> _Goal of the exercise_
Each record below is to be copied word for word, with pictures removed.

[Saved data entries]
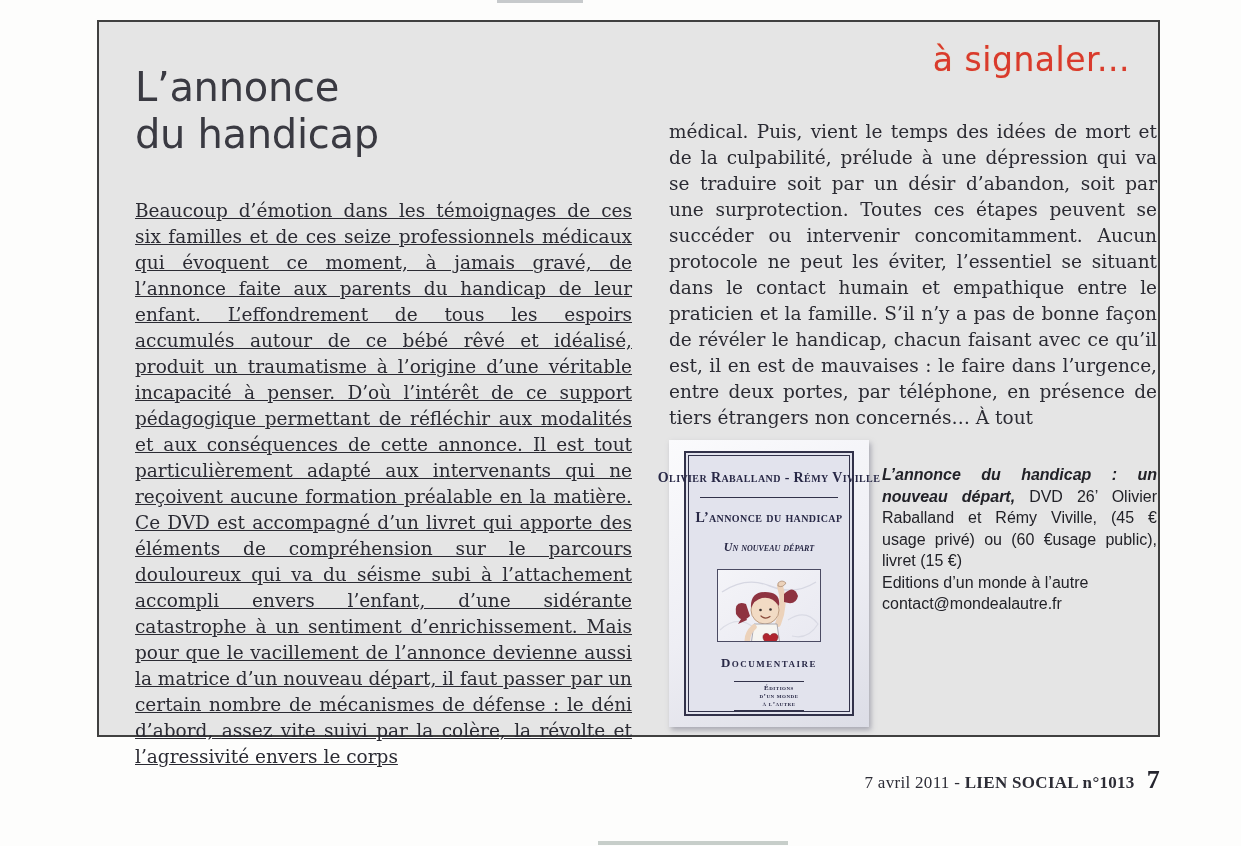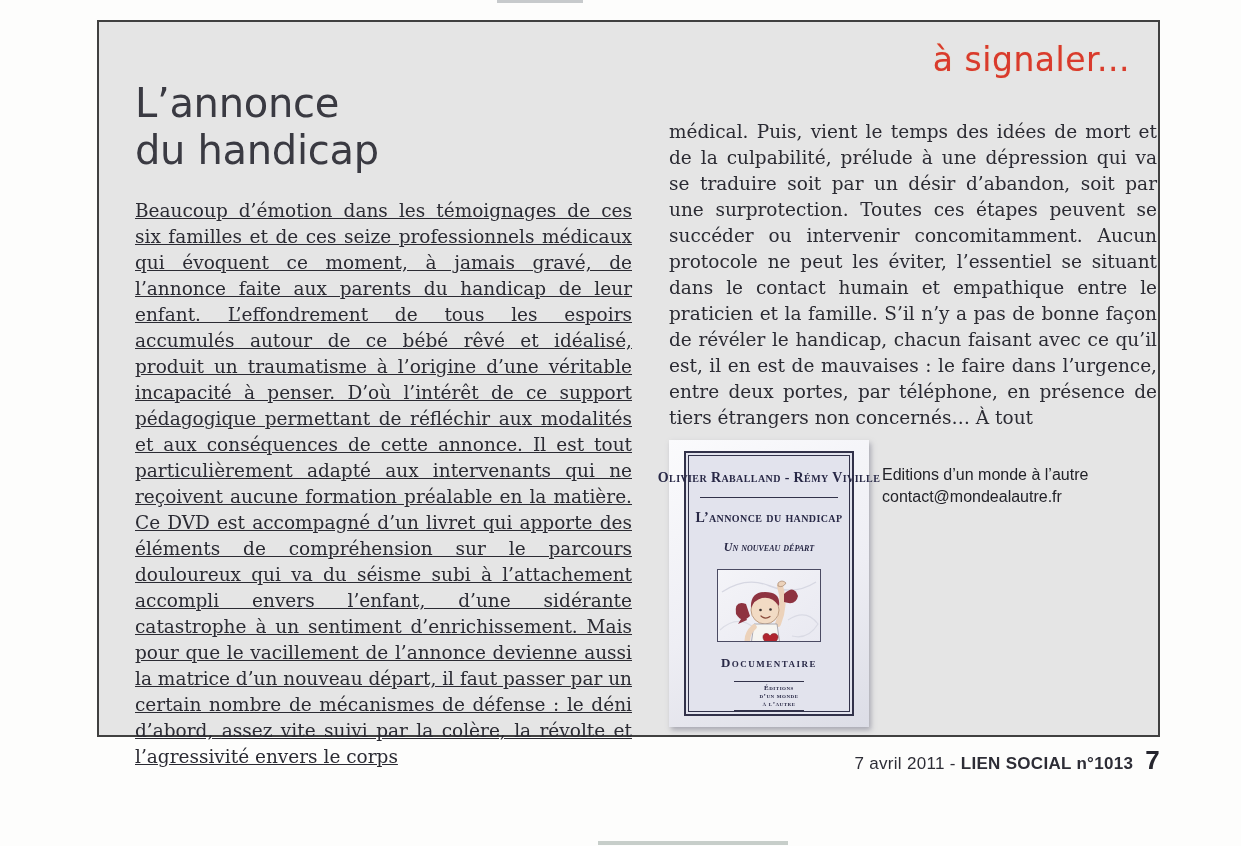--- a/index.html
+++ b/index.html
@@ -40,7 +40,7 @@
   }
 
   .article-title {
-    position: absolute; left: 36px; top: 58px;
+    position: absolute; left: 36px; top: 42px;
     margin: 0;
     font-family: "DejaVu Sans", sans-serif;
     font-weight: 500;

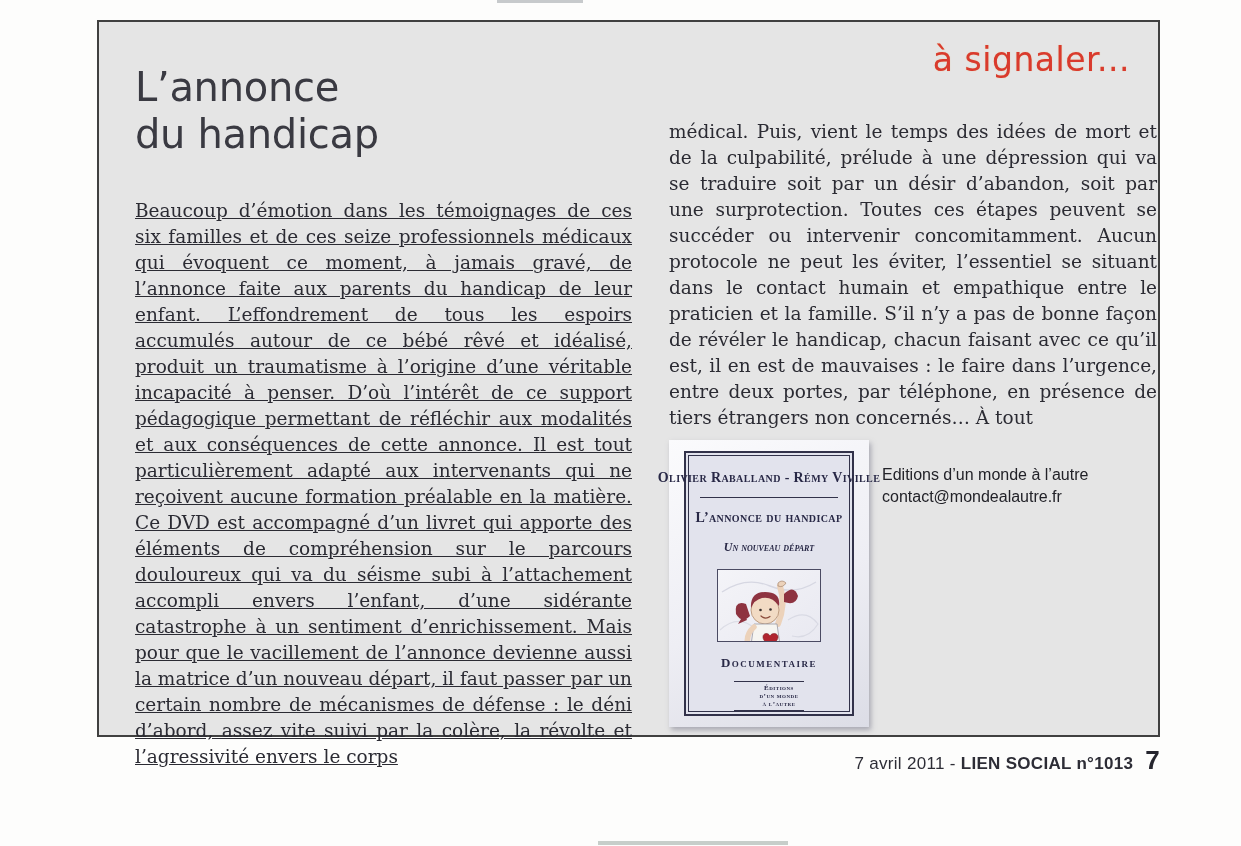--- a/index.html
+++ b/index.html
@@ -238,6 +238,7 @@
       <div class="right-cell">
 
         <div class="caption">
+          <p class="cap-lead"><span class="cap-title">L’annonce du handicap : un nouveau départ,</span> <span>DVD 26’ Olivier Raballand et Rémy Viville, (45 € usage privé) ou (60 €usage public), livret (15 €)</span></p>
           <p>Editions d’un monde à l’autre</p>
           <p>contact@mondealautre.fr</p>
         </div>

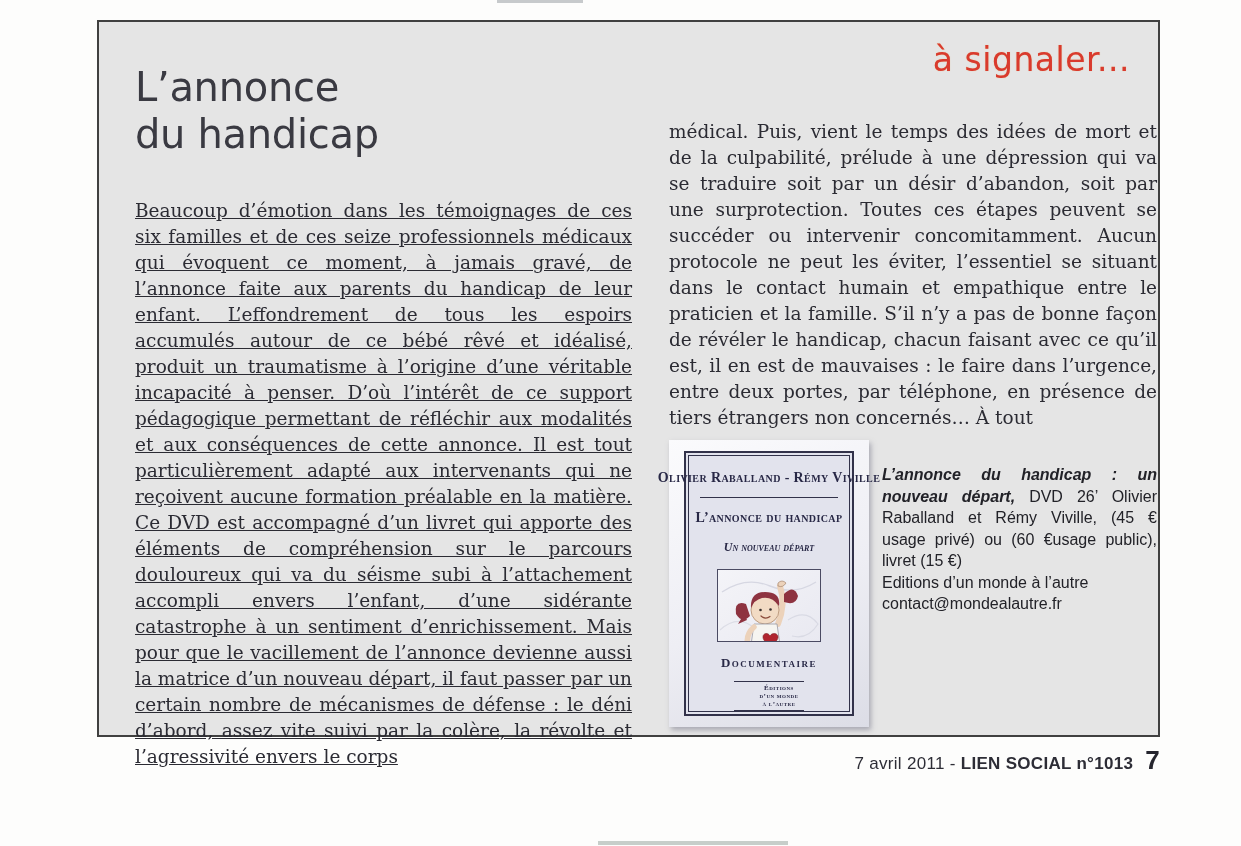--- a/index.html
+++ b/index.html
@@ -141,9 +141,9 @@
 
   
   .footer {
-    position: absolute; top: 745px; right: 81px;
+    position: absolute; top: 765px; right: 81px;
     display: flex; align-items: baseline;
-    font-family: Liberation Sans, sans-serif;
+    font-family: Liberation Serif, serif;
     font-size: 17px; color: #2d2d36;
     letter-spacing: .3px;
     white-space: pre;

> _Output for this task_
--- a/index.html
+++ b/index.html
@@ -40,7 +40,7 @@
   }
 
   .article-title {
-    position: absolute; left: 36px; top: 58px;
+    position: absolute; left: 36px; top: 42px;
     margin: 0;
     font-family: "DejaVu Sans", sans-serif;
     font-weight: 500;

--- a/index.html
+++ b/index.html
@@ -238,6 +238,7 @@
       <div class="right-cell">
 
         <div class="caption">
+          <p class="cap-lead"><span class="cap-title">L’annonce du handicap : un nouveau départ,</span> <span>DVD 26’ Olivier Raballand et Rémy Viville, (45 € usage privé) ou (60 €usage public), livret (15 €)</span></p>
           <p>Editions d’un monde à l’autre</p>
           <p>contact@mondealautre.fr</p>
         </div>

--- a/index.html
+++ b/index.html
@@ -141,9 +141,9 @@
 
   
   .footer {
-    position: absolute; top: 745px; right: 81px;
+    position: absolute; top: 765px; right: 81px;
     display: flex; align-items: baseline;
-    font-family: Liberation Sans, sans-serif;
+    font-family: Liberation Serif, serif;
     font-size: 17px; color: #2d2d36;
     letter-spacing: .3px;
     white-space: pre;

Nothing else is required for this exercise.